Ego Odo cognomento Arpinus, dei gratia Bituricensis vicecomes: moi, Eudes, surnommé Arpin, par la grâce de Dieu vicomte de Bourges...
cette titulature, relevée par Guy Devailly dans le cartulaire de l’abbaye de Vierzon, est une des rares traces locales de l’existence du dernier vicomte de Bourges, dont l’histoire nous est connue essentiellement grâce aux récits épiques relatant les exploits des premiers croisés en Terre Sainte. Nous devons à Louis Raynal, l’ancien historien de la province, la majorité des détails de ce récit.
Nous ignorons à quelle date Eudes fut élevé à la dignité vicomtale. Il hérita de la seigneurie de son oncle Étienne, vicomte de Bourges, lui même issu d’une lignée de plusieurs vicomtes. Eudes Arpin fut marié à Mathilde, citée en 1097 dans une charte de l’abbaye Saint-Sulpice de Bourges. Peut-être à la suite du décès de son épouse, ce haut seigneur du Berry mit son fief en vente pour partir en croisade. Il est difficile de savoir l’étendue et la nature exacte du domaine qui fut l’objet de la transaction. Nous pouvons affirmer qu’une partie de Bourges et la ville de Dun (futur Dun-sur-Auron) représentaient la part la plus importante de l’héritage d’Eudes. Ce fut le roi de France en personne qui fit l’acquisition des domaines du futur croisé, faisant de Bourges et son siège archiépiscopal une des premières villes royales au sud de la vallée de la Loire.
Manifestement, le vicomte Eudes avait fait un choix important. Alors qu’un de ses compagnons d’expédition, le comte de Nevers partait vers l’Orient en laissant derrière lui un domaine qui l’attendait à son retour, Eudes Arpin liquida toutes ses affaires en Berry pour un prix largement supérieur aux frais qu’exigeait un séjour, même prolongé, en Terre Sainte. On comprend que ce seigneur avait probablement pour objectif de conquérir un fief en Palestine, et que le produit de la vente de la vicomté de Bourges lui aurait permis de se faire bâtir sur place une forteresse et des équipements civils propres à assurer sa réussite autant politique qu’économique dans le nouveau royaume de Jérusalem.

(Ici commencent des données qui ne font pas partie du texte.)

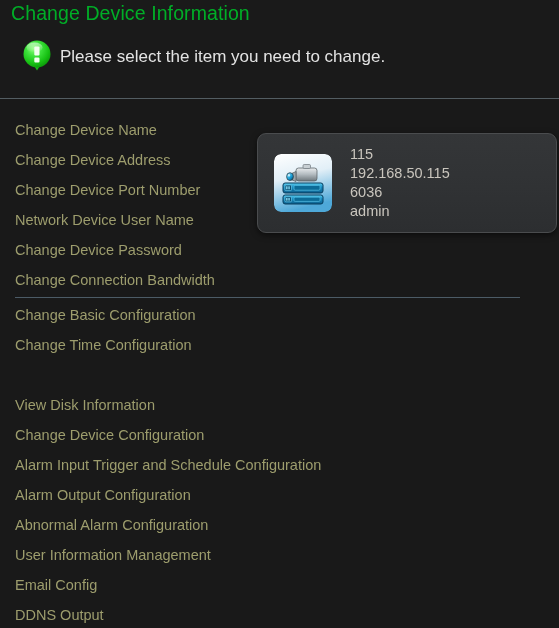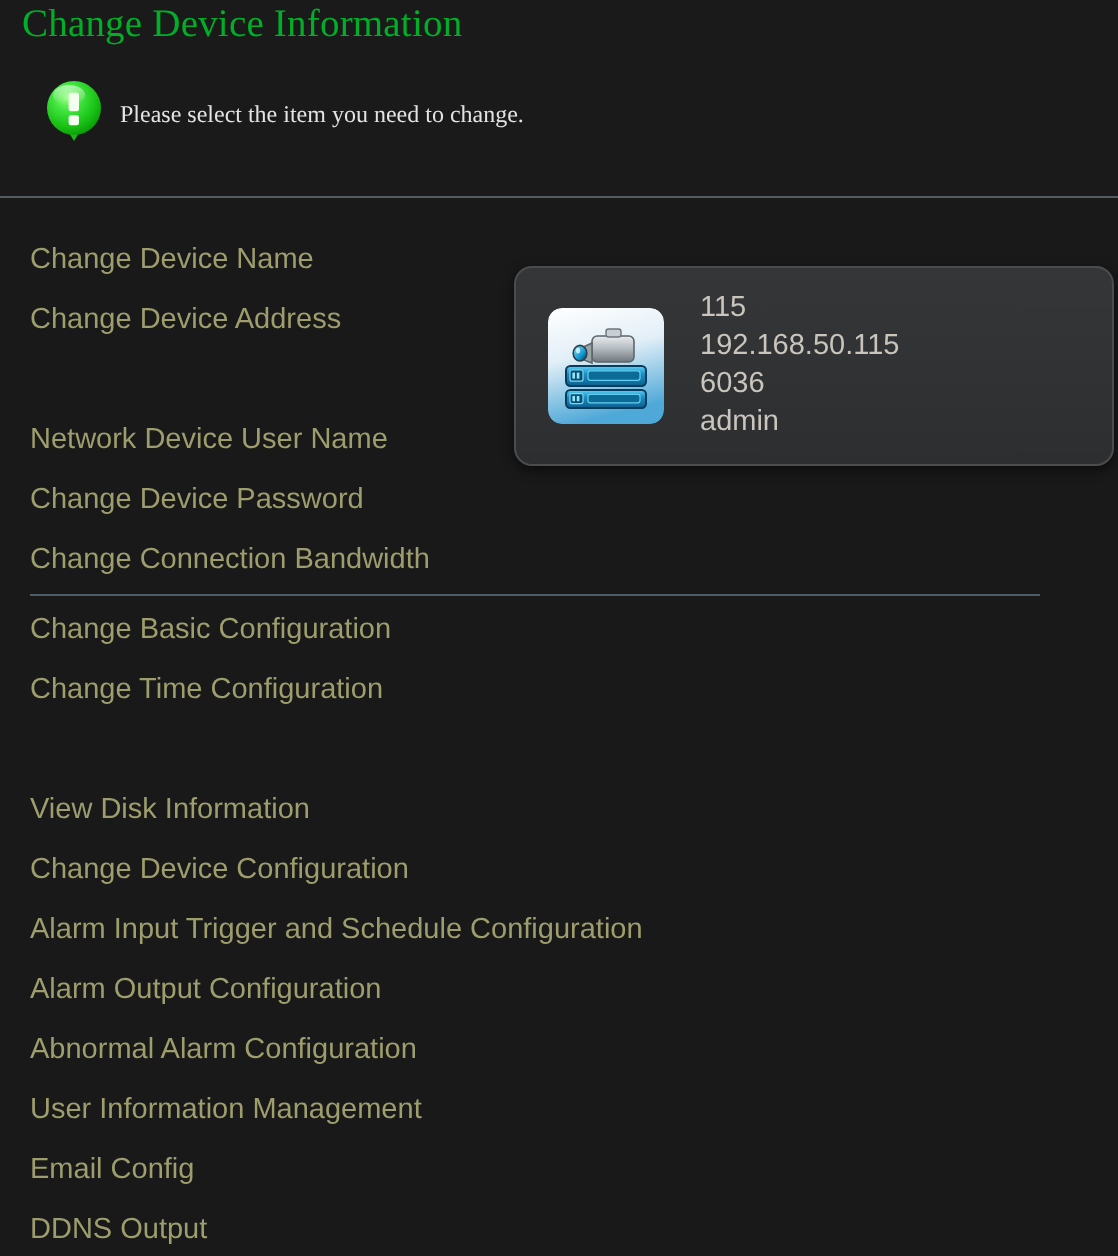--- a/index.html
+++ b/index.html
@@ -24,7 +24,6 @@
     height: 99px;
     background: #1a1a1a;
     box-sizing: border-box;
-    font-family: Liberation Serif, serif;
   }
   #page-title {
     position: absolute;

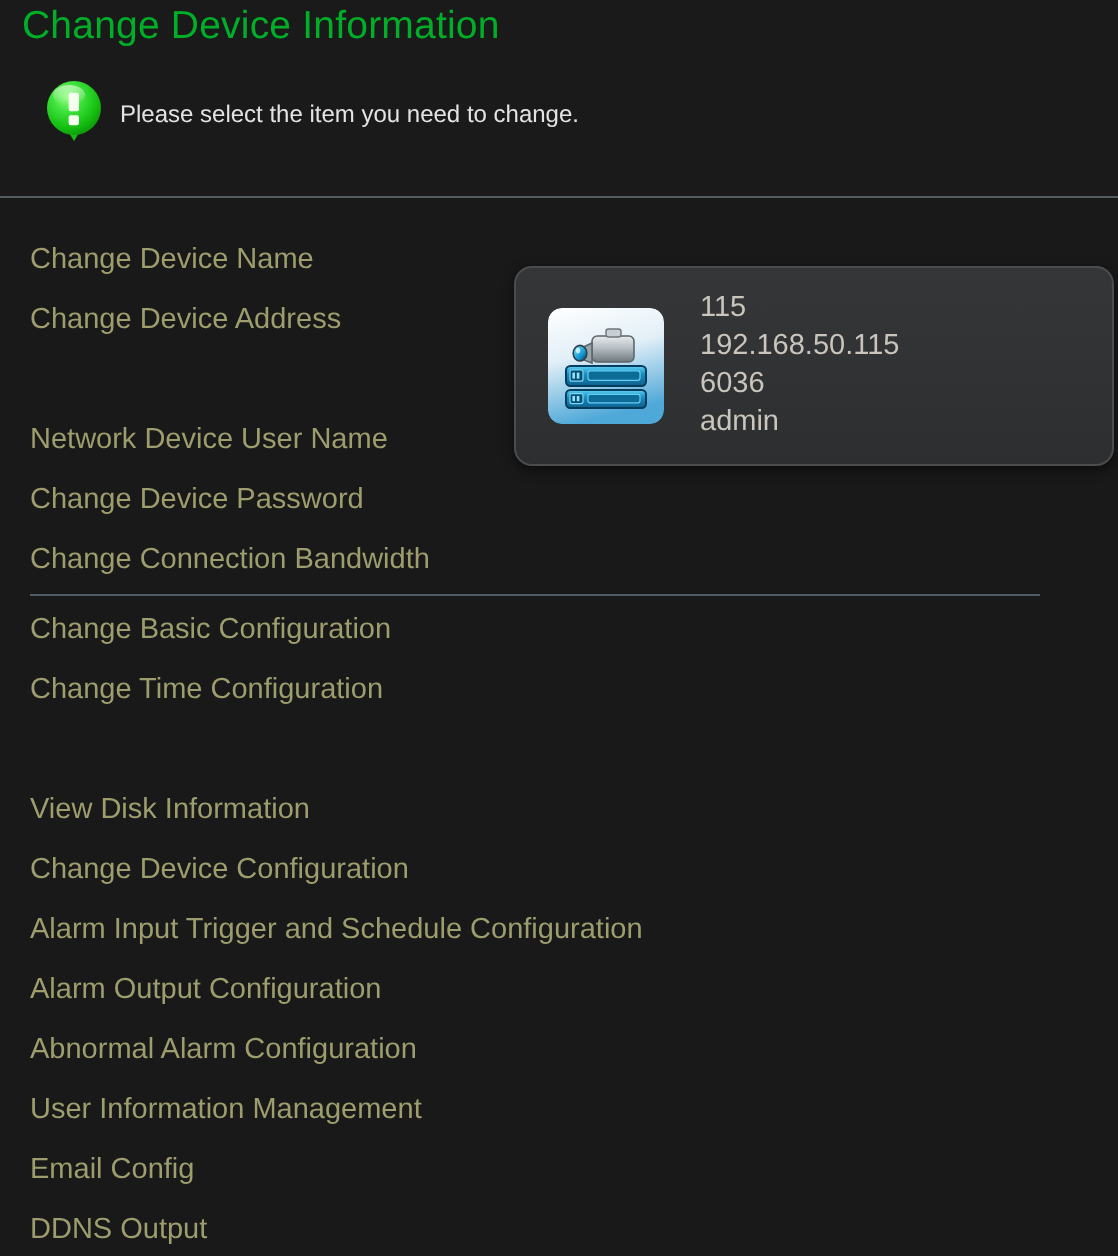--- a/index.html
+++ b/index.html
@@ -50,7 +50,7 @@
   }
   #subtitle-text {
     margin-left: 6px;
-    font-size: 12px;
+    font-size: 17px;
     color: #e3e3e3;
     white-space: nowrap;
     position: relative;

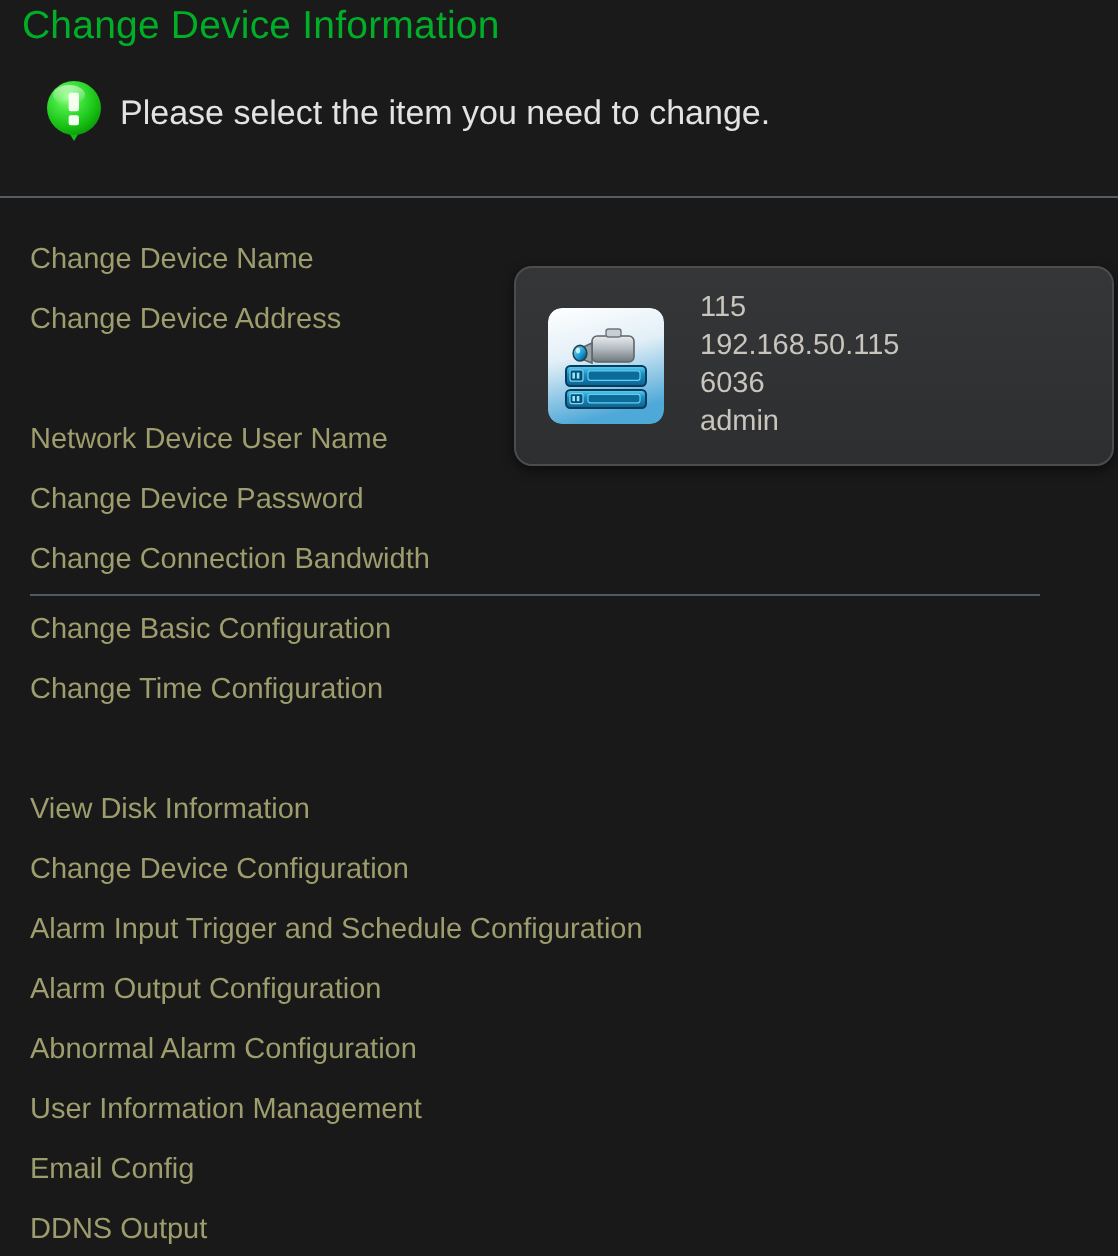--- a/index.html
+++ b/index.html
@@ -169,6 +169,7 @@
 
   <div class="menu-item" style="top:22px">Change Device Name</div>
   <div class="menu-item" style="top:52px">Change Device Address</div>
+  <div class="menu-item" style="top:82px">Change Device Port Number</div>
   <div class="menu-item" style="top:112px">Network Device User Name</div>
   <div class="menu-item" style="top:142px">Change Device Password</div>
   <div class="menu-item" style="top:172px">Change Connection Bandwidth</div>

Ce projet allait être contrarié par la réalité complexe du terrain oriental. Les sources, qui font la part belle aux exploits héroïques des chevaliers du Christ face aux infidèles, ne permettent qu’imparfaitement de reconstituer le parcours du seigneur berrichon sur les pistes arides de la Palestine et surtout de savoir ce que devint le produit de la vente de la vicomté au roi de France. Eudes Arpin, parti vers 1100, semble avoir été fait prisonnier par les musulmans peu après son arrivée et avoir été envoyé en détention à Bagdad, que les chroniques nomment encore Babylone. Là, le seigneur berruyer passa probablement plusieurs année de captivité, jusqu’à ce que son cas soit l’objet d’une négociation entre l’empereur de Byzance Alexis et le calife de Bagdad. Il est tout à fait possible que le pécule offert par le roi de France lors de l’achat de Bourges ait servi à racheter la liberté d’Eudes.
Libéré, l’ancien vicomte fut accueilli à Byzance puis repris le chemin de l’Occident, ce qui semble confirmer sa ruine et la fin de ses espérances de devenir seigneur d’Orient.
Sur la route du retour vers la France, Eudes Arpin fit étape à Rome où il fit la rencontre du pape Pascal II. Il est probable que le souverain Pontife profita de la présence de son hôte pour glaner tous les renseignements possibles sur la situation sur le front de la croisade et qu’Eudes, homme d’armes instruit et ancien prisonnier des geôles musulmanes, était un informateur de choix.
Ces conversations avec le Saint Père convainquirent Eudes Arpin de se faire moine, seule destiné honorable pour un homme de son rang ayant perdu tout son patrimoine matériel. De retour en France, il rejoignit logiquement Cluny, seul ordre monastique adapté à un personnage de son importance, qui sut exploiter ses qualités d’homme à la fois d’église et d’ancien chevalier en lui confiant en 1107 la place de prieur à la Charité-sur-Loire, à la lisière ligérienne de ses anciennes possessions féodales.
Eudes Arpin connut une véritable consécration lorsque, la même année, le pape Pascal II vint à la Charité et fut reçu avec faste par le nouveau prieur. Une chronique signale qu’une pêche miraculeuse de 100 saumons dans les pêcheries du prieuré permit de nourrir tous les convives de cette cérémonie.
Eudes Arpin, ancien vicomte de Bourges, croisé, prieur clunisien, décéda avant 1130. Il est un des rares natifs du Berry aux temps médiévaux auquel l’Histoire de France a accordé une parcelle d’immortalité.